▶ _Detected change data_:
%%

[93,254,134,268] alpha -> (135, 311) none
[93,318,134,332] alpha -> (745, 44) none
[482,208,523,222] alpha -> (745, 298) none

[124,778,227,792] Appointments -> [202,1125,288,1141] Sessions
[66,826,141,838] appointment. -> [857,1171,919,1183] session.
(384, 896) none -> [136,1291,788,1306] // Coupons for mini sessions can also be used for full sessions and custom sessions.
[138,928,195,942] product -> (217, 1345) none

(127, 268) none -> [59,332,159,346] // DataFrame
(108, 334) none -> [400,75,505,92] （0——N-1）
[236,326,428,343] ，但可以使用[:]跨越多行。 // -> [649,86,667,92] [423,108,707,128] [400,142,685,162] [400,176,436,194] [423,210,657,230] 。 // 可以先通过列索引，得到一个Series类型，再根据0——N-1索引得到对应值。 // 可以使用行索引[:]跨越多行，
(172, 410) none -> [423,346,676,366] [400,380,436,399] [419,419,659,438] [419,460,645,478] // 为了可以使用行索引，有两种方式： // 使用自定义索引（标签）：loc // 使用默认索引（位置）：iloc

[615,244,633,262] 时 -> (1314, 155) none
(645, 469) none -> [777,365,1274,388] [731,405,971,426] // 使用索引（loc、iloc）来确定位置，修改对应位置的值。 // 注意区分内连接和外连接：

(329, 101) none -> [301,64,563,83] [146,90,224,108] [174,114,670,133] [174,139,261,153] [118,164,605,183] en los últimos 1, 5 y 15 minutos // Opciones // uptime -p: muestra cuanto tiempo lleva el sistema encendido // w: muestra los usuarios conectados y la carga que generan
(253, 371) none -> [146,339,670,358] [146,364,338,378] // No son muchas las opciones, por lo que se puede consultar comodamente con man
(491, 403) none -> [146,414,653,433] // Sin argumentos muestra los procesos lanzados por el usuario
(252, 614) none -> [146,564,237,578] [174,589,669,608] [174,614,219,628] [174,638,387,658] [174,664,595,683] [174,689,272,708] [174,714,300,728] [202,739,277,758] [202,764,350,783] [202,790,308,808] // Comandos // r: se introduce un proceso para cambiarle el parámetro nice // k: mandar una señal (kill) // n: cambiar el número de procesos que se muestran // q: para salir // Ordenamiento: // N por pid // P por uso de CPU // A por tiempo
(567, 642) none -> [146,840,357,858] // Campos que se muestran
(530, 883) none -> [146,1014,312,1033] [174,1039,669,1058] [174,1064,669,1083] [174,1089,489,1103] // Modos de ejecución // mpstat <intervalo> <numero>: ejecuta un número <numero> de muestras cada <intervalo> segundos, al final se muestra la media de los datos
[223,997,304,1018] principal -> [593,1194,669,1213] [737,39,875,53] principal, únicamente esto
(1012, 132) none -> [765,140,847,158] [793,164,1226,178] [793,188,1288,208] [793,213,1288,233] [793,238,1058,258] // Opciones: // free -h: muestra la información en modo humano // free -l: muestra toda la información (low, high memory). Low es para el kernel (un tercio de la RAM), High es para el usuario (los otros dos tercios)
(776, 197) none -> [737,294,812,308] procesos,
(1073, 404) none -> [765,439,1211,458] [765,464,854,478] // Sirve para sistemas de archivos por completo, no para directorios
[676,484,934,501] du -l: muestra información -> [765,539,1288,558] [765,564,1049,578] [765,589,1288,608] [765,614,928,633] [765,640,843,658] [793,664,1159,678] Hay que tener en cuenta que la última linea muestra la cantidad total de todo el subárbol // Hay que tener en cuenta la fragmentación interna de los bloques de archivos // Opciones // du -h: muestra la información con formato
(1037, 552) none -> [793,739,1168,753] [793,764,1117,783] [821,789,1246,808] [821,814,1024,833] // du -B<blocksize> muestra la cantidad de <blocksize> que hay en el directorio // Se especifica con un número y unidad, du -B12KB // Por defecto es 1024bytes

%%

▶ _Task brief_: Set down, exactly and in full, the lines from the one containing "(1073, 404) none" through the end of the entries; no other line belongs.

▶ _Result of the task_:
(1073, 404) none -> [765,439,1211,458] [765,464,854,478] // Sirve para sistemas de archivos por completo, no para directorios
[676,484,934,501] du -l: muestra información -> [765,539,1288,558] [765,564,1049,578] [765,589,1288,608] [765,614,928,633] [765,640,843,658] [793,664,1159,678] Hay que tener en cuenta que la última linea muestra la cantidad total de todo el subárbol // Hay que tener en cuenta la fragmentación interna de los bloques de archivos // Opciones // du -h: muestra la información con formato
(1037, 552) none -> [793,739,1168,753] [793,764,1117,783] [821,789,1246,808] [821,814,1024,833] // du -B<blocksize> muestra la cantidad de <blocksize> que hay en el directorio // Se especifica con un número y unidad, du -B12KB // Por defecto es 1024bytes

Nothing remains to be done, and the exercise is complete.